→ WHAT YOU HAVE TO DO:
Your reply should hold the line containing "shipping: 53.50 -> 0.00" and every later line of the records, reproduced exactly, and no other lines.

Top of RECORDS SHOWN

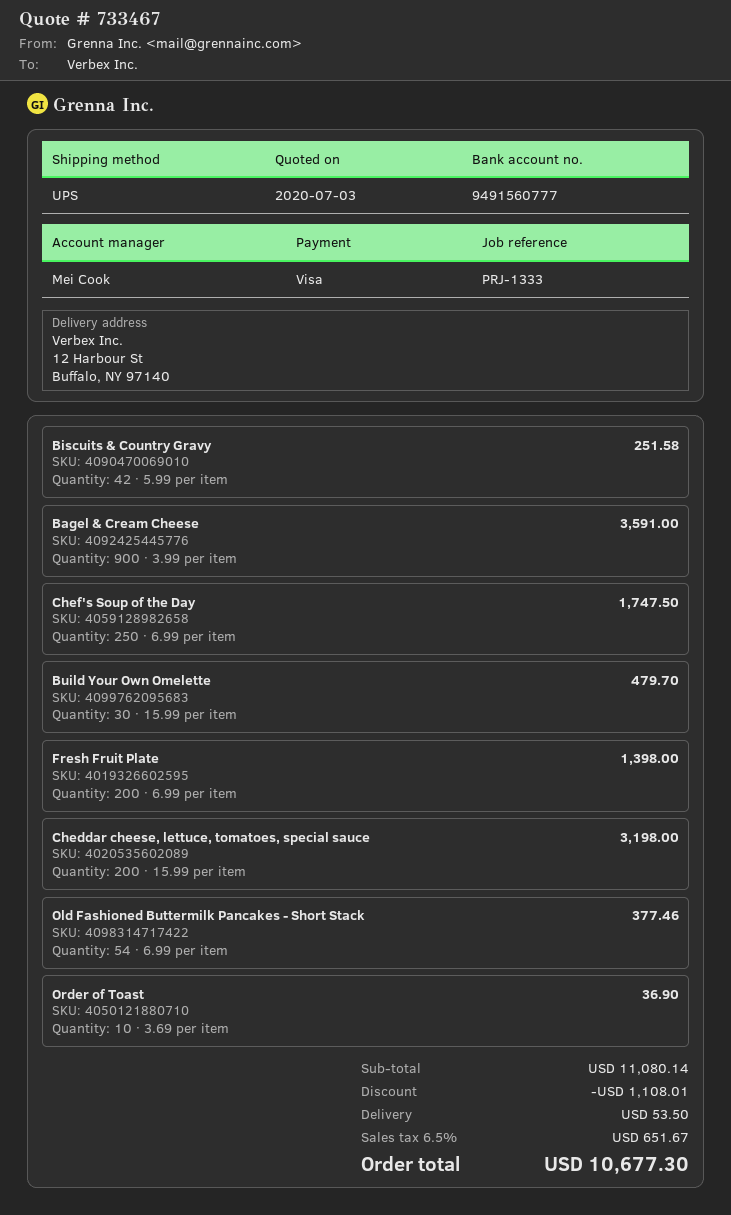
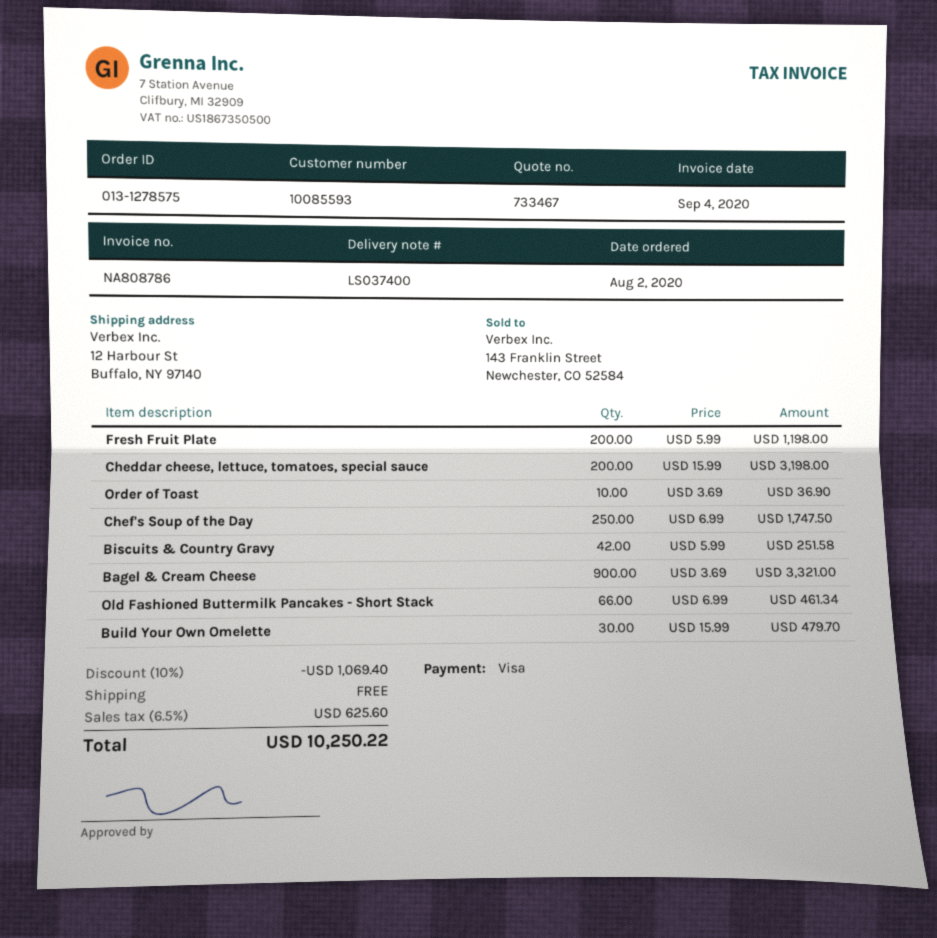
Bagel & Cream Cheese: 900 x 3.99 = 3591.00 -> 900 x 3.69 = 3321.00
Fresh Fruit Plate: 200 x 6.99 = 1398.00 -> 200 x 5.99 = 1198.00
Old Fashioned Buttermilk Pancakes - Short Stack: 54 x 6.99 = 377.46 -> 66 x 6.99 = 461.34
discount: 1108.01 -> 1069.40
shipping: 53.50 -> 0.00
tax: 6.5% = 651.67 -> 6.5% = 625.60
total: 10677.30 -> 10250.22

Bottom of RECORDS SHOWN

→ RESPONSE:
shipping: 53.50 -> 0.00
tax: 6.5% = 651.67 -> 6.5% = 625.60
total: 10677.30 -> 10250.22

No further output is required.